The safety and scientific validity of this study is the responsibility of the study sponsor and investigators. Listing a study does not mean it has been evaluated by the U.S. Federal Government. Read our disclaimer for details. Identifier: NCT01741766
Recruitment Status : Completed
First Posted : December 5, 2012
Last Update Posted : December 5, 2012
Information provided by (Responsible Party):
Arturo Figueroa, Florida State University

Brief Summary:

Hypertension is a major risk factor for cardiovascular disease. Hypertension and abdominal obesity are associated with dysfunction of the main mechanisms of cardiovascular regulation, the autonomic nervous system and the vascular endothelium. Increased sympathetic activity and endothelial dysfunction are associated with increased arterial stiffness, which is an independent risk factor for the development of hypertension and other cardiovascular diseases.
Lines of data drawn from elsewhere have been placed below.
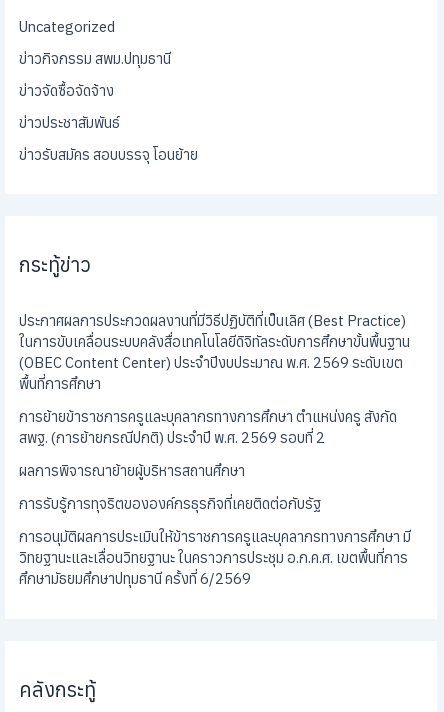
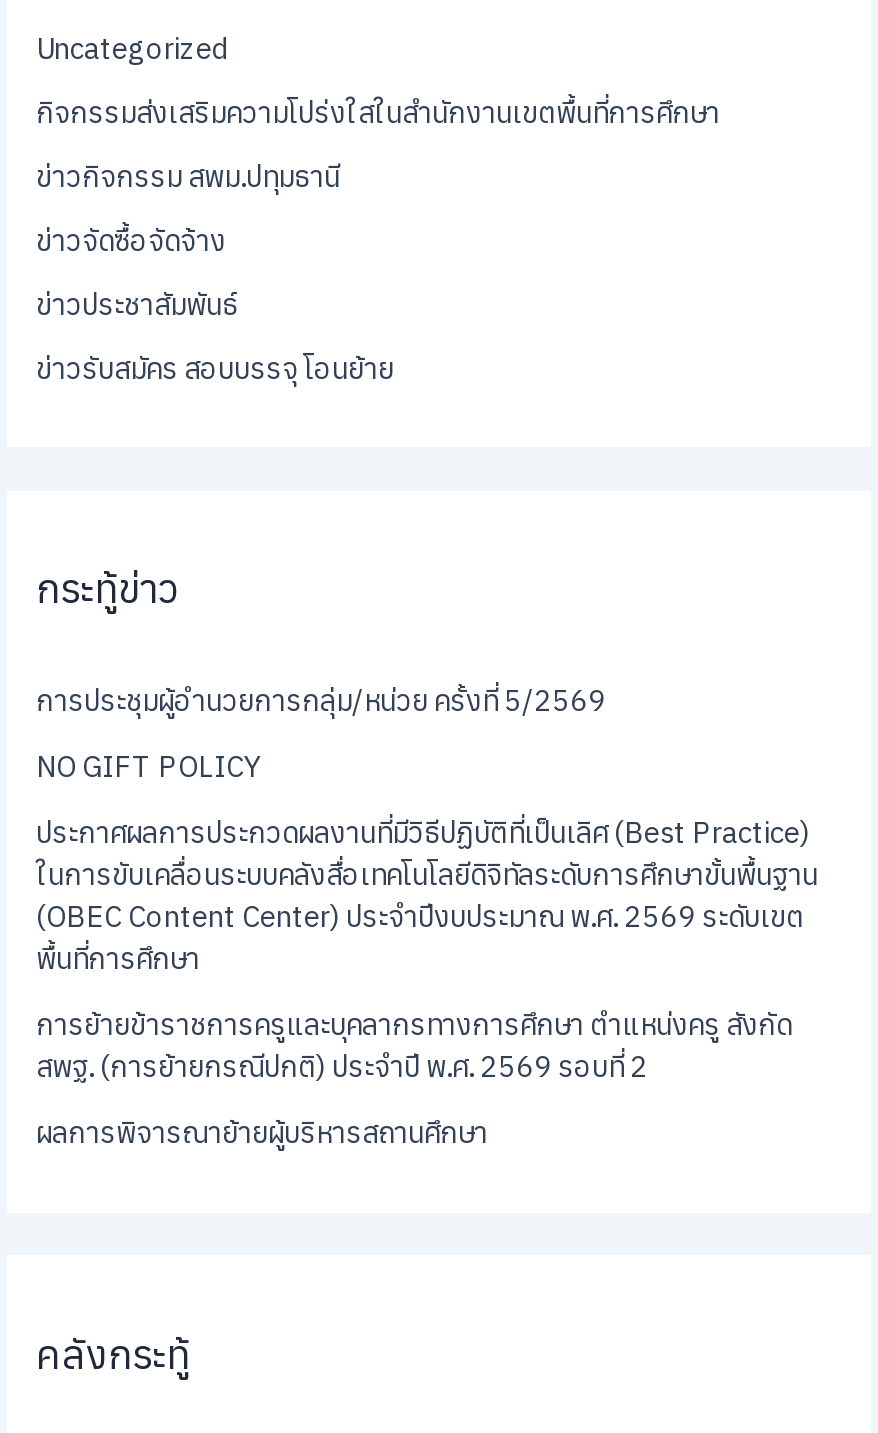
+ กิจกรรมส่งเสริมความโปร่งใสในสำนักงานเขตพื้นที่การศึกษา

moved down: ข่าวกิจกรรม สพม.ปทุมธานี | ข่าวจัดซื้อจัดจ้าง | ข่าวประชาสัมพันธ์ | ข่าวรับสมัคร สอบบรรจุ โอนย้าย | กระทู้ข่าว

+ การประชุมผู้อำนวยการกลุ่ม/หน่วย ครั้งที่ 5/2569
+ NO GIFT POLICY

moved down: ประกาศผลการประกวดผลงานที่มีวิธีปฏิบัติที่เป็นเลิศ (Best Practice) | ในการขับเคลื่อนระบบคลังสื่อเทคโนโลยีดิจิทัลระดับการศึกษาขั้นพื้นฐาน | (OBEC Content Center) ประจำปีงบประมาณ พ.ศ. 2569 ระดับเขต | พื้นที่การศึกษา | การย้ายข้าราชการครูและบุคลากรทางการศึกษา ตำแหน่งครู สังกัด | สพฐ. (การย้ายกรณีปกติ) ประจำปี พ.ศ. 2569 รอบที่ 2 | ผลการพิจารณาย้ายผู้บริหารสถานศึกษา

- การรับรู้การทุจริตขององค์กรธุรกิจที่เคยติดต่อกับรัฐ
- การอนุมัติผลการประเมินให้ข้าราชการครูและบุคลากรทางการศึกษา มี
- วิทยฐานะและเลื่อนวิทยฐานะ ในคราวการประชุม อ.ก.ค.ศ. เขตพื้นที่การ
- ศึกษามัธยมศึกษาปทุมธานี ครั้งที่ 6/2569
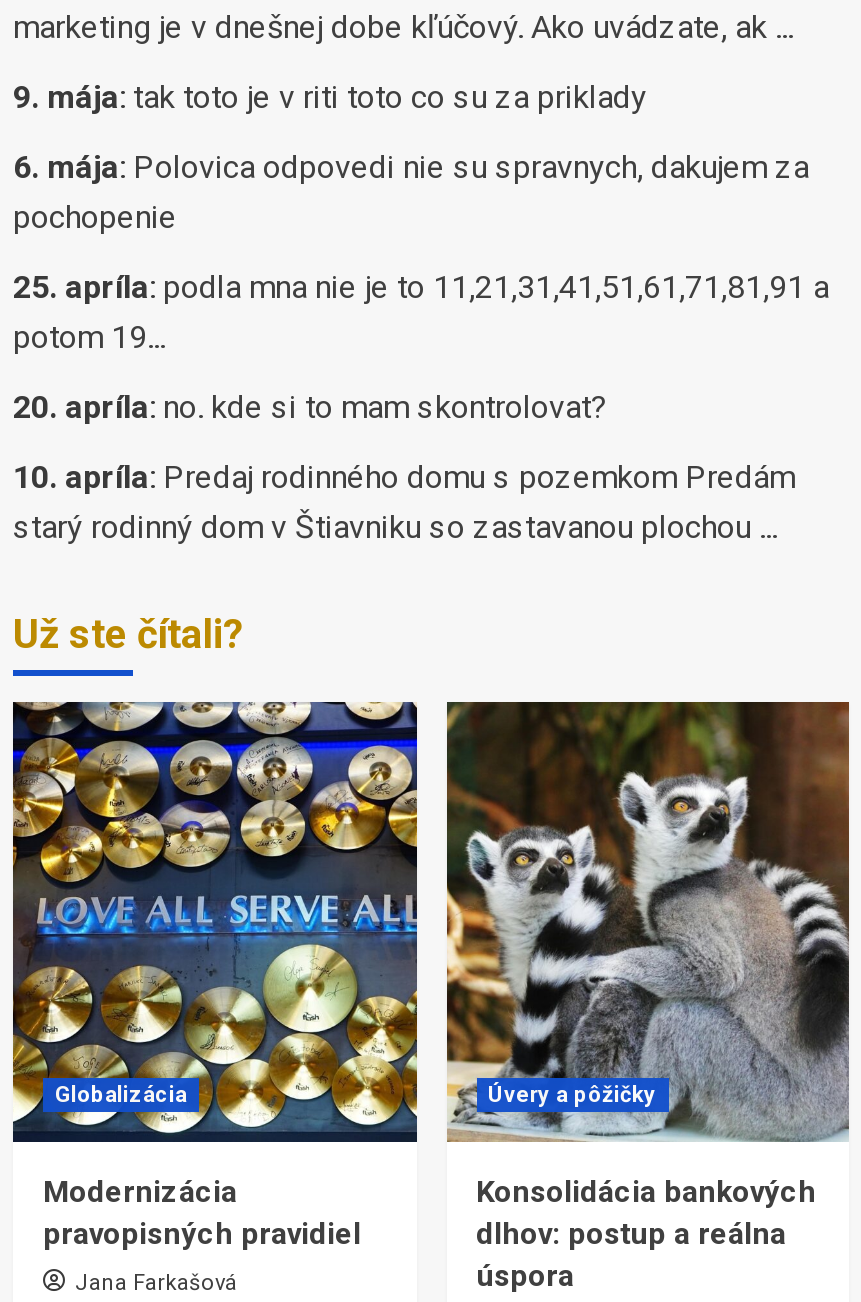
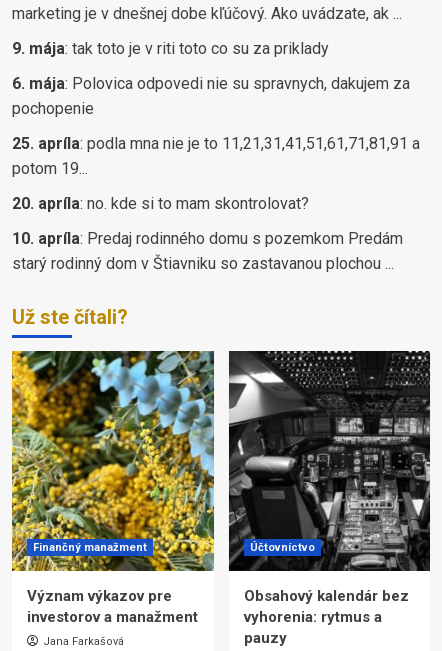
- [image]
- Globalizácia
+ [image]
+ Finančný manažment

- [image]
- Úvery a pôžičky
+ [image]
+ Účtovníctvo

- Modernizácia
- pravopisných pravidiel
+ Význam výkazov pre
+ investorov a manažment

- Konsolidácia bankových
- dlhov: postup a reálna
- úspora
+ Obsahový kalendár bez
+ vyhorenia: rytmus a
+ pauzy
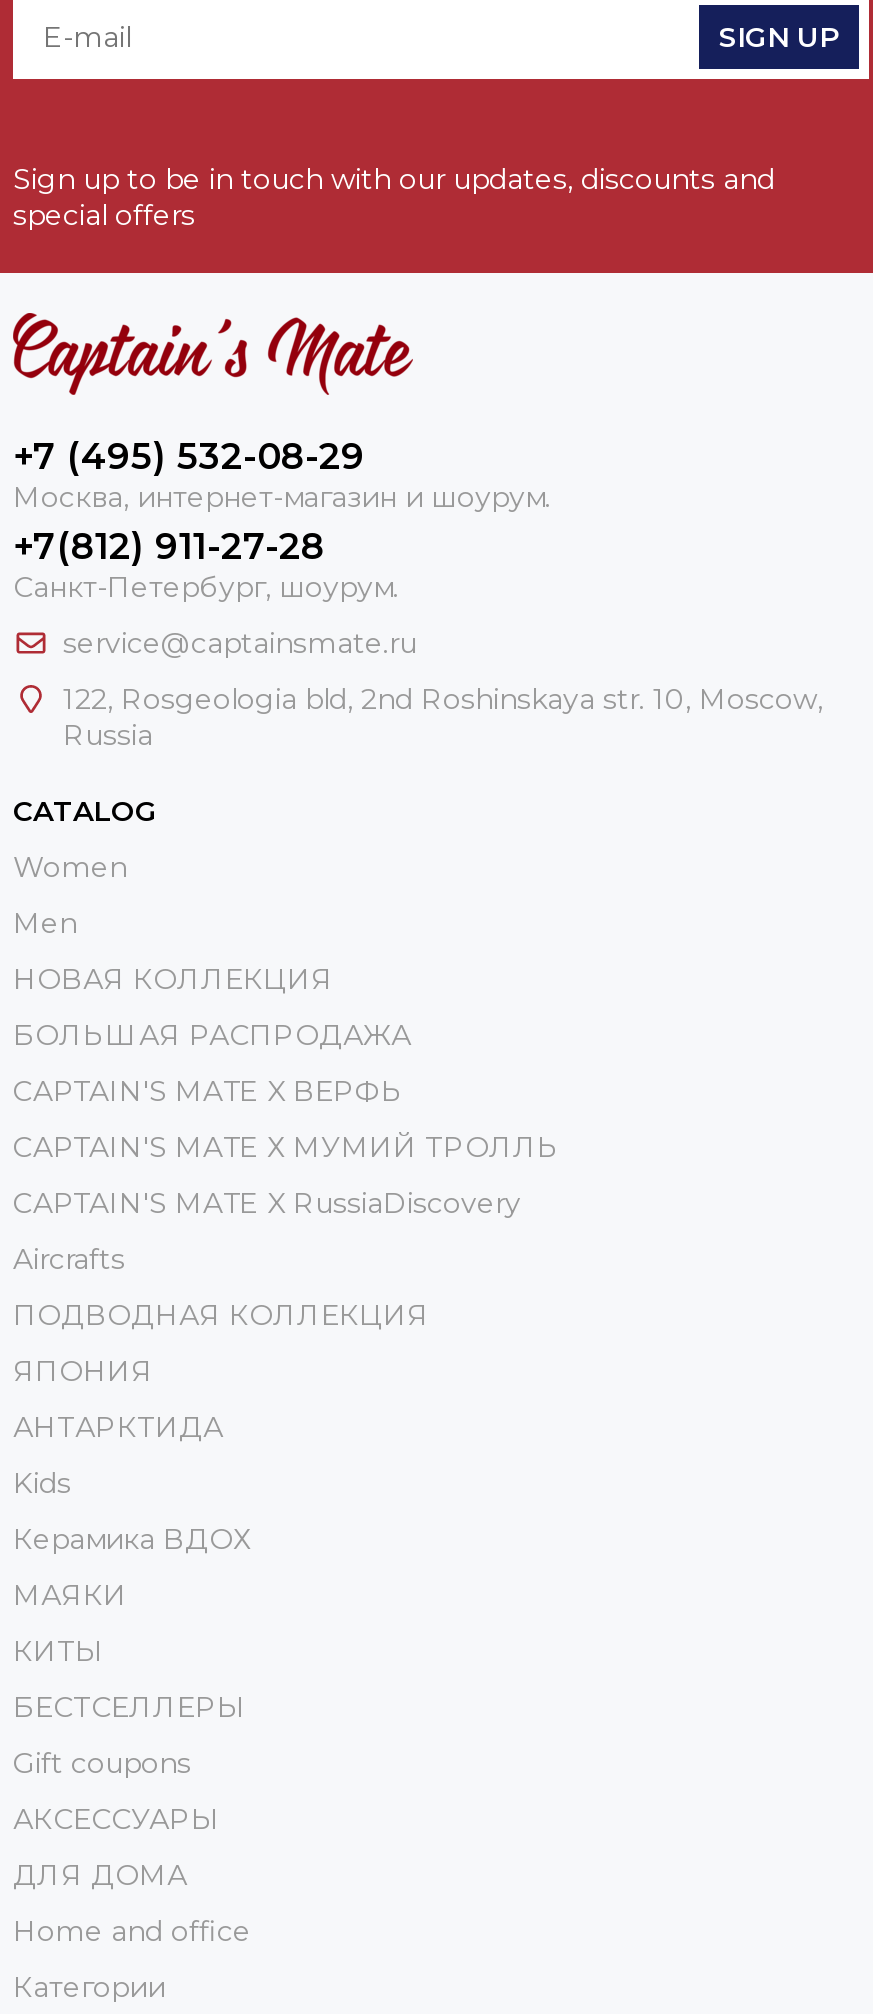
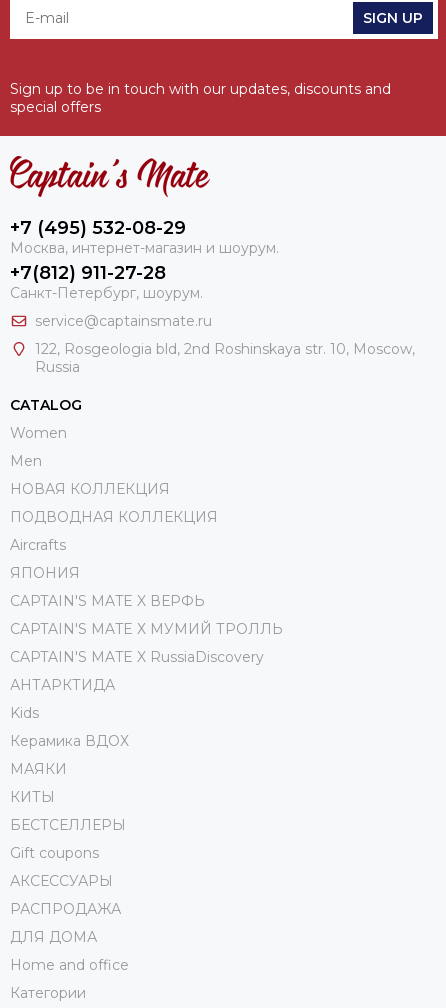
- БОЛЬШАЯ РАСПРОДАЖА

moved down: CAPTAIN'S MATE X ВЕРФЬ | CAPTAIN'S MATE Х МУМИЙ ТРОЛЛЬ | CAPTAIN'S MATE X RussiaDiscovery

moved up: ПОДВОДНАЯ КОЛЛЕКЦИЯ | Aircrafts | ЯПОНИЯ

moved up: АНТАРКТИДА | Kids | Керамика ВДОХ | МАЯКИ | КИТЫ | БЕСТСЕЛЛЕРЫ | Gift coupons | АКСЕССУАРЫ

+ РАСПРОДАЖА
The recommended intervention for controlling BP in pre- and stage 1- hypertensive individuals is lifestyle modifications such as exercise, and not drug therapy.Although aerobic and resistance exercise has been shown to be beneficial for the cardiovascular system, special populations such as the elderly and obese may have physical and/or musculoskeletal limitations which may limit their participation in these exercise modalities.

Stretching is a form of exercise that is widely recommended for injury prevention. Among the benefits of stretching are an increased flexibility, enhanced muscular coordination, stress relief, improved range of motion and an improved posture. Previous studies have shown stretching training to increase arterial compliance and acutely increase sympathetic nerve activity. In addition, low flexibility levels have been found to be associated with arterial stiffness. Given that stretching of skeletal muscle causes an increase in sympathetic nerve activity; repetitive stimulation of sympathetic activity induced by habitual stretching, might chronically reduce resting sympathetic activity. The reduction in sympathetic activity might result in a decrease of arterial stiffness and blood pressure.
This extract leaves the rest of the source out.